‘Não estamos no mesmo barco’: 3,5 milhões de cearenses vivem com, no máximo, R$ 178 por mês

A água foi cortada, em tempos de lavar as mãos com frequência. A renda foi zerada, logo quando comer encareceu. O teto é “de favor”, assim como o alimento, pedido de porta em porta. “E vou passando como Deus quer”, conforma-se Luciene Barros, 57, uma das cearenses vivendo em extrema pobreza na Capital.

Enquanto muitos podem gastar R$ 89 em uma refeição, 3,1 milhões de cearenses precisam viver o mês inteiro com isso. Ou menos. Ou nada.

Eles compõem o 1,1 milhão de famílias que amargavam a situação de pobreza extrema no Estado, em abril de 2021. É o pior cenário desde 2012, primeiro ano da série histórica divulgada no painel de dados abertos do Ministério da Cidadania.

Somando a essas as famílias em situação de pobreza não extrema, que têm renda de R$ 89,01 a R$ 178, o número sobe para 1.228.037 lares cearenses: 55.213 a mais do que em fevereiro de 2020, período anterior à pandemia.
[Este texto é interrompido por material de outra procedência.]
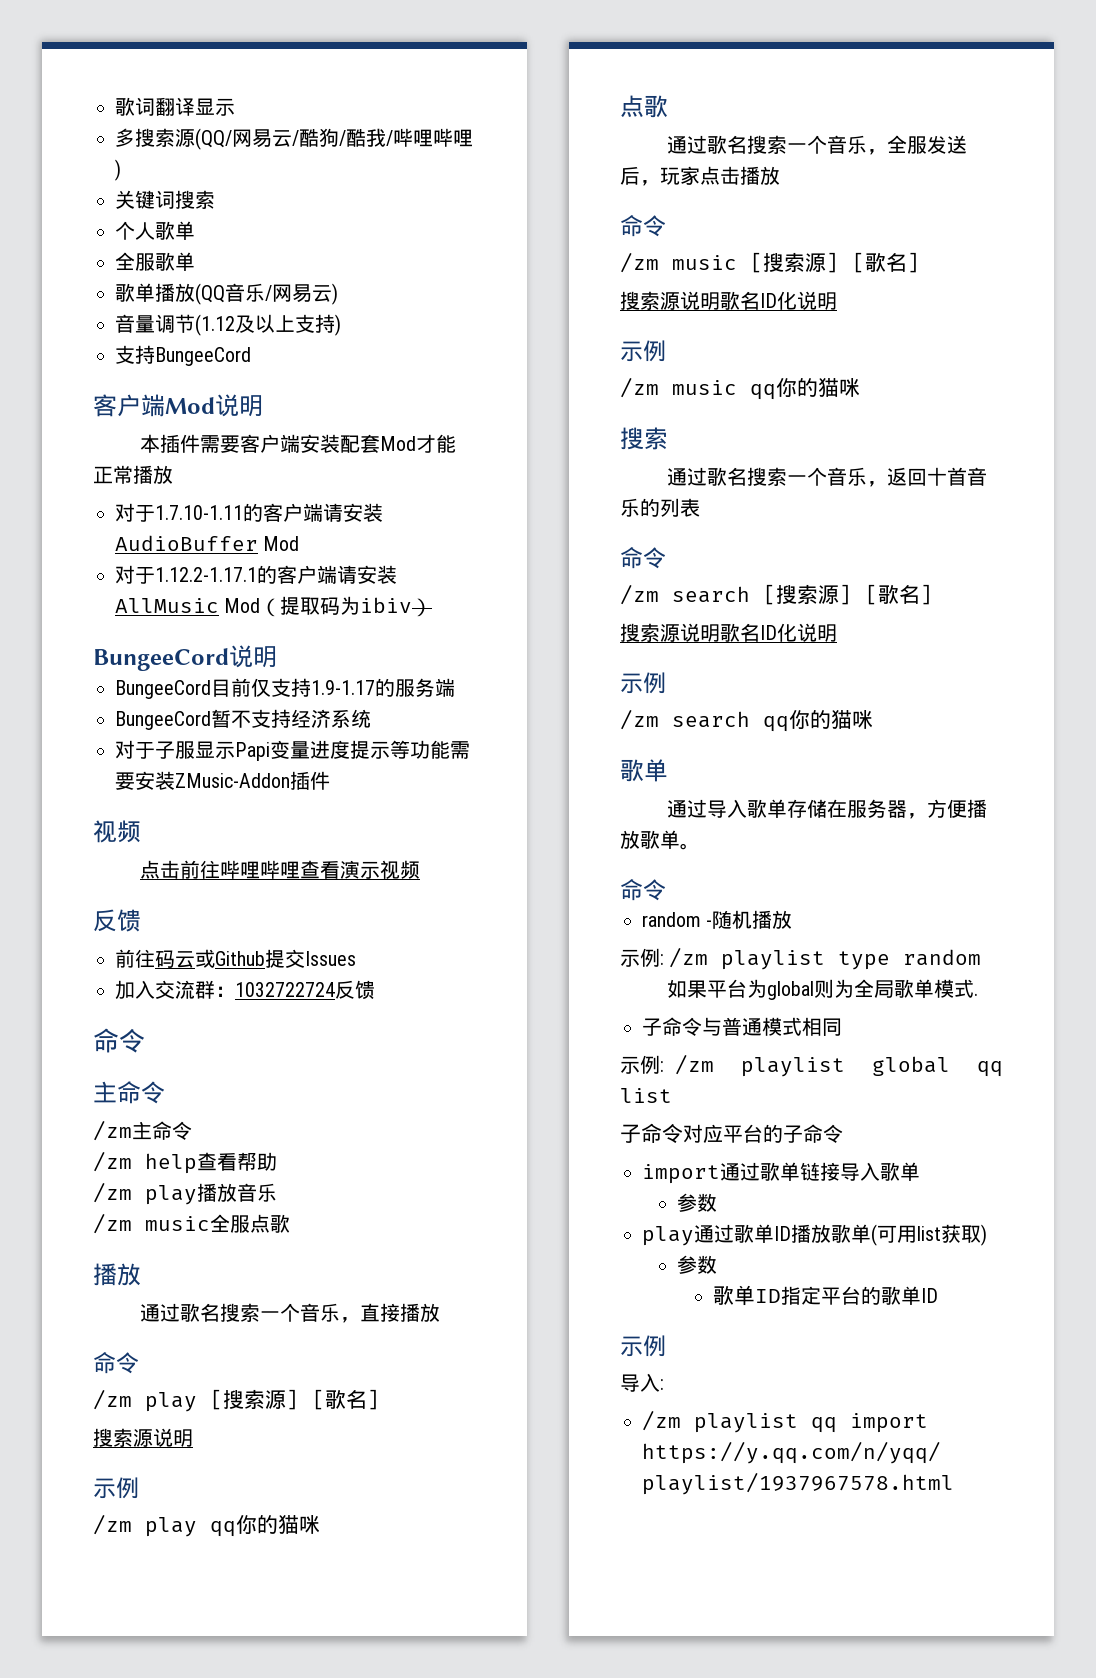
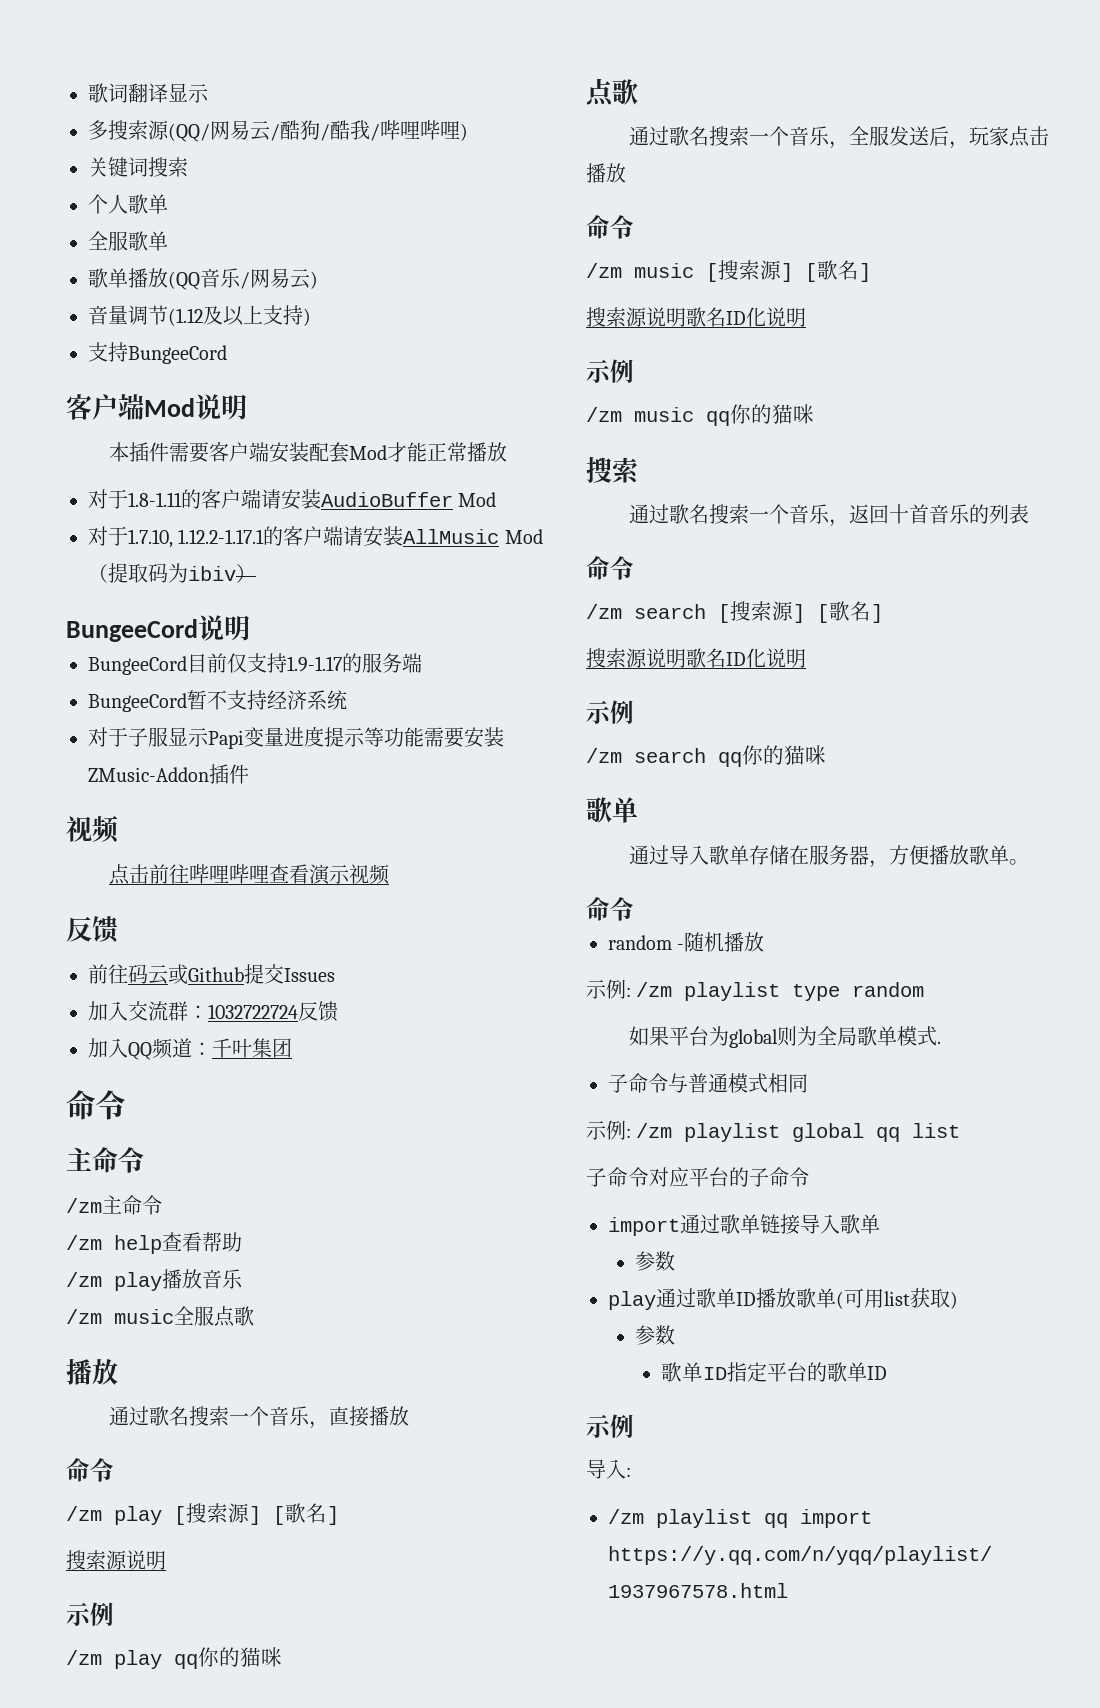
[155,505,243,520] 1.7.10-1.11 -> [128,492,182,507] 1.8-1.11
(155, 575) none -> [128,529,173,548] 1.7.10,
(375, 990) none -> [88,1038,292,1060] // 加入QQ频道：千叶集团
É o maior número de domicílios do Ceará nestas condições desde junho de 2015. Os dados são baseados nos registros do Cadastro Único (CadÚnico), por meio do qual cearenses recebem o Bolsa Família, por exemplo.

 

Luciene Barros mora em um bairro periférico de Fortaleza com os filhos e dois netos (de 4 e 6 anos de idade)
Legenda: Luciene Barros mora em um bairro periférico de Fortaleza com os filhos e dois netos (de 4 e 6 anos de idade)
Foto: Thiago Gadelha

 

“NÃO TENHO VERGONHA DE PEDIR”

Para Luciene, que mora num bairro periférico de Fortaleza com os filhos e dois netos (de 4 e 6 anos de idade), “a vida piorou” com a chegada da Covid, e não apenas pelos óbvios riscos sanitários e pelo isolamento. Em relação aos mais abastados, conclui: “não estamos no mesmo barco”.

 

Antes eu conseguia ir na minha irmã, em outro bairro, pegar alguma ajuda. Agora, nem isso. Comida eu peço nas casas por aí. Não tenho vergonha.

LUCIENE BARROS
57 anos, desempregada

 

Com os poucos reais que surgem de “bicos” dos filhos, “compra um ovinho, uma mortadelinha, e come. Porque não tem dinheiro pra estar comprando tempero”. Os biscoitos pedidos pelos netos, claro, não chegam. “Eles aperreiam, porque não entendem”, ela explica.

ASSISTÊNCIA INSUFICIENTE

A quantidade crescente de beneficiários do Bolsa Família, aliás, indica uma necessidade urgente de assistência. Em fevereiro de 2020, cerca de 1 milhão de famílias cearenses receberam o pagamento, número que subiu para 1.105.467 na folha de maio de 2021.

Comparando esse ao quantitativo de lares pobres ou extremamente pobres do Ceará, é como se 122.570 deles estivessem descobertos pela política pública de transferência de renda.